▸ **Task prompt**: Please reproduce the entries that follow without a single difference.

Task input Start Marker

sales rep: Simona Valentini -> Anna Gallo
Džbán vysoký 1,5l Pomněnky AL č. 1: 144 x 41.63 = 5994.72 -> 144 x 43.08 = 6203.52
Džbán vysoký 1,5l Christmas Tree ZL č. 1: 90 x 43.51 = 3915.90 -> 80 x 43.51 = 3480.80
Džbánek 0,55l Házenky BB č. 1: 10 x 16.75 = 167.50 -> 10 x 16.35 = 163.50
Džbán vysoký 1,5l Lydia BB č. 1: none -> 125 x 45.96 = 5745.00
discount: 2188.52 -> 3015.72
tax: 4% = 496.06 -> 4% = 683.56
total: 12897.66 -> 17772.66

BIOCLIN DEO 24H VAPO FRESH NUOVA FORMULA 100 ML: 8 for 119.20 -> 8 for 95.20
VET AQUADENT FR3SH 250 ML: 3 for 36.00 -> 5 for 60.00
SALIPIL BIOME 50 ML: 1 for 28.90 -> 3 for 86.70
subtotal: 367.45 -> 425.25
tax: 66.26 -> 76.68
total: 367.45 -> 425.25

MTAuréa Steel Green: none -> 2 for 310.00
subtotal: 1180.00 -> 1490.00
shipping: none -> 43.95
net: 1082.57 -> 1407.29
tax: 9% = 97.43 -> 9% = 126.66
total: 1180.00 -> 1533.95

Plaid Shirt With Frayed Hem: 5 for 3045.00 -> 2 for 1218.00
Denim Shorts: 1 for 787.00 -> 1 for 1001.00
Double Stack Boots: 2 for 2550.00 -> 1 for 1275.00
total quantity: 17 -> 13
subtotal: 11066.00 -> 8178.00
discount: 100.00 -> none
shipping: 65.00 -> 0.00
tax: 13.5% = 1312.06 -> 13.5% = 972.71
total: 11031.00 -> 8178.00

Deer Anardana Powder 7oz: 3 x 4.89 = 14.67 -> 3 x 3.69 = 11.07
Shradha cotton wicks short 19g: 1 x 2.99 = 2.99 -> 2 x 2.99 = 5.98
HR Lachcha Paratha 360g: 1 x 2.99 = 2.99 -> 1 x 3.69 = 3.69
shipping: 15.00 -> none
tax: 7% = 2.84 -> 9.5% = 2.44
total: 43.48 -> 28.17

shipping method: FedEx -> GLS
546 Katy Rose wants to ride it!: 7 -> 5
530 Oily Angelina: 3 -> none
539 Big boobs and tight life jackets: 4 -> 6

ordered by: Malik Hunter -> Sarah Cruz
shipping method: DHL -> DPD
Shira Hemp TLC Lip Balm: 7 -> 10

Task input End Marker

▸ **Written response**:
sales rep: Simona Valentini -> Anna Gallo
Džbán vysoký 1,5l Pomněnky AL č. 1: 144 x 41.63 = 5994.72 -> 144 x 43.08 = 6203.52
Džbán vysoký 1,5l Christmas Tree ZL č. 1: 90 x 43.51 = 3915.90 -> 80 x 43.51 = 3480.80
Džbánek 0,55l Házenky BB č. 1: 10 x 16.75 = 167.50 -> 10 x 16.35 = 163.50
Džbán vysoký 1,5l Lydia BB č. 1: none -> 125 x 45.96 = 5745.00
discount: 2188.52 -> 3015.72
tax: 4% = 496.06 -> 4% = 683.56
total: 12897.66 -> 17772.66

BIOCLIN DEO 24H VAPO FRESH NUOVA FORMULA 100 ML: 8 for 119.20 -> 8 for 95.20
VET AQUADENT FR3SH 250 ML: 3 for 36.00 -> 5 for 60.00
SALIPIL BIOME 50 ML: 1 for 28.90 -> 3 for 86.70
subtotal: 367.45 -> 425.25
tax: 66.26 -> 76.68
total: 367.45 -> 425.25

MTAuréa Steel Green: none -> 2 for 310.00
subtotal: 1180.00 -> 1490.00
shipping: none -> 43.95
net: 1082.57 -> 1407.29
tax: 9% = 97.43 -> 9% = 126.66
total: 1180.00 -> 1533.95

Plaid Shirt With Frayed Hem: 5 for 3045.00 -> 2 for 1218.00
Denim Shorts: 1 for 787.00 -> 1 for 1001.00
Double Stack Boots: 2 for 2550.00 -> 1 for 1275.00
total quantity: 17 -> 13
subtotal: 11066.00 -> 8178.00
discount: 100.00 -> none
shipping: 65.00 -> 0.00
tax: 13.5% = 1312.06 -> 13.5% = 972.71
total: 11031.00 -> 8178.00

Deer Anardana Powder 7oz: 3 x 4.89 = 14.67 -> 3 x 3.69 = 11.07
Shradha cotton wicks short 19g: 1 x 2.99 = 2.99 -> 2 x 2.99 = 5.98
HR Lachcha Paratha 360g: 1 x 2.99 = 2.99 -> 1 x 3.69 = 3.69
shipping: 15.00 -> none
tax: 7% = 2.84 -> 9.5% = 2.44
total: 43.48 -> 28.17

shipping method: FedEx -> GLS
546 Katy Rose wants to ride it!: 7 -> 5
530 Oily Angelina: 3 -> none
539 Big boobs and tight life jackets: 4 -> 6

ordered by: Malik Hunter -> Sarah Cruz
shipping method: DHL -> DPD
Shira Hemp TLC Lip Balm: 7 -> 10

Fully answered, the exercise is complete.